Step 3: Create a Token with the "kv-admin" Policy
Now, let's create a token with the "kv-admin" policy so that we can interact with Vault using this token.
https://developer.hashicorp.com/vault/docs/commands/token/create#examples
$ vault token create -period=360m -policy=kv-admin
This command will generate a new token with the "kv-admin" policy attached to it. Login using the token generated above.
https://developer.hashicorp.com/vault/docs/commands/login#examples
Step 4: Enable the Secret Engine
In this step, we'll enable the secret engine to store our secrets. Let's enable the "kv-v2" secrets engine at the path "kv/vault/zaid/hc".
https://developer.hashicorp.com/vault/docs/commands/secrets/enable
$ vault secrets enable -path=kv/vault/zaid/hc kv-v2
Success! The "kv-v2" secrets engine is now enabled at the path "kv/vault/zaid/hc/".
Step 5: Write Secrets to the Old Path
Now, let's write some secrets to the old path "kv/vault/zaid/hc/".
$ for i in {1..5}; do sleep 1; vault kv put kv/vault/zaid/hc/$i-secret id="$((i+5))"; done
This loop will create five secrets with different IDs under the path "kv/vault/zaid/hc/".
Step 6: Verify Secrets in the Old Path
Let's verify that the secrets have been successfully written to the old path.
https://developer.hashicorp.com/vault/docs/commands/kv/list
$ vault kv list kv/vault/zaid/hc
Keys
----
1-secret
2-secret
3-secret
4-secret
5-secret
This command will list all the keys (secrets) present under the old path "kv/vault/zaid/hc/".
Step 7: Start the Migration Process
Before we proceed, ensure you have a clear plan for the new path where you want to migrate the secrets. In this step, we'll start the migration process to move the secrets from the old path "kv/vault/zaid/hc/" to the new path "kv/vault/zaid/hashicorp/".
https://developer.hashicorp.com/vault/docs/commands/secrets/move
$ vault secrets move kv/vault/zaid/hc kv/vault/zaid/hashicorp
Started moving secrets engine kv/vault/zaid/hc/ to kv/vault/zaid/hashicorp/, with migration ID 92a710d6-bd87-7f79-9af8-586bfb8cc020
Waiting for terminal status in migration of secrets engine kv/vault/zaid/hc/ to kv/vault/zaid/hashicorp/, with migration ID 92a710d6-bd87-7f79-9af8-586bfb8cc020
Success! Finished moving secrets engine kv/vault/zaid/hc/ to kv/vault/zaid/hashicorp/, with migration ID 92a710d6-bd87-7f79-9af8-586bfb8cc020
The secrets engine migration has been initiated. Vault will move the secrets from the old path to the new path.

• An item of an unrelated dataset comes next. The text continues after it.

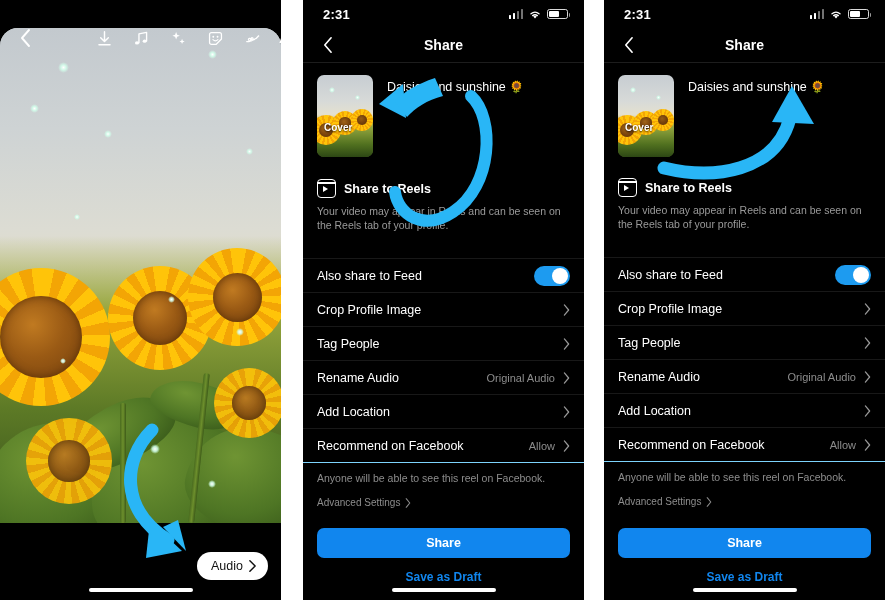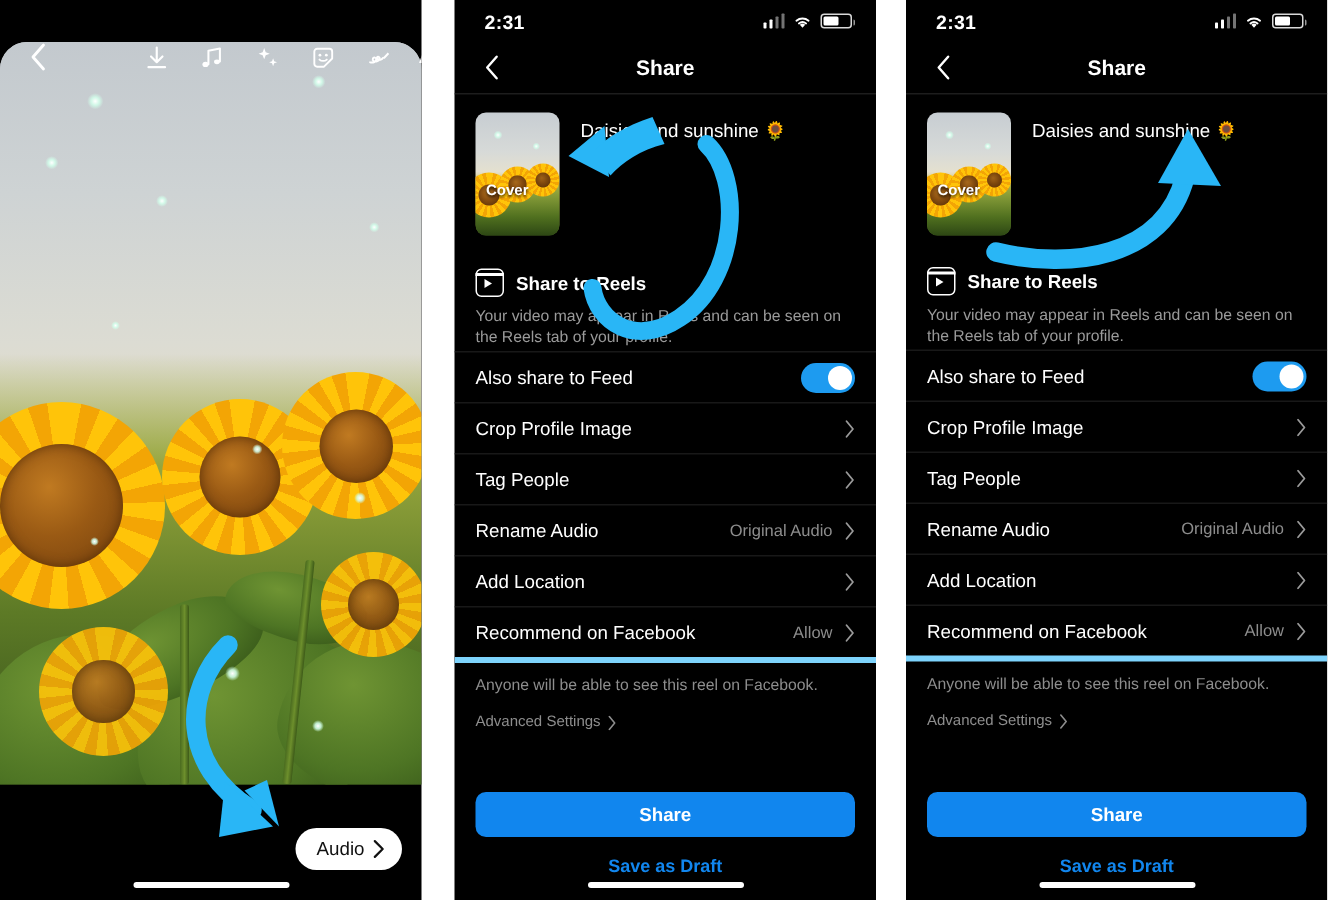"Also share to Feed" .rows { margin-top: 2px -> 26px }
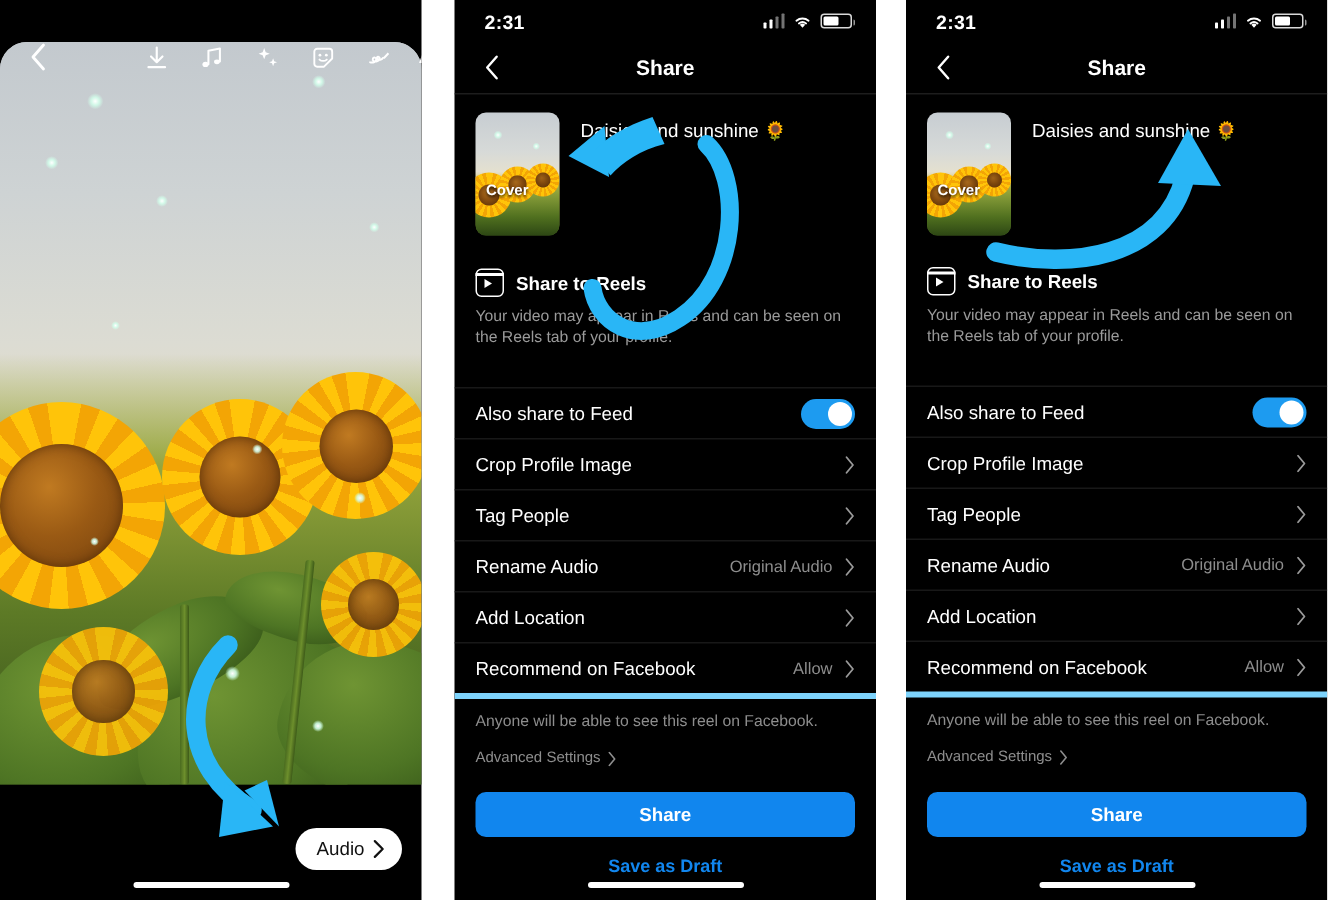"Anyone will be able to" .note { border-top: 4px solid #7dd3fc -> 1px solid #7dd3fc }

Step 8: Monitor the Progress of the Migration
Let's monitor the progress of the migration to ensure it completes successfully. Please ensure that you use the correct migration ID obtained from the previous step in the command below:
https://developer.hashicorp.com/vault/api-docs/system/remount#monitor-migration-status
$ vault read sys/remount/status/92a710d6-bd87-7f79-9af8-586bfb8cc020 -format=json | jq
The output will show the migration status and other relevant details.
Step 9: Verify the Secret Migration
Finally, let's verify that the secrets have been moved to the new path.
$ vault kv list kv/vault/zaid/hashicorp
Keys
----
1-secret
2-secret
3-secret
4-secret
5-secret
This command will list all the keys (secrets) present under the new path "kv/vault/zaid/hashicorp/".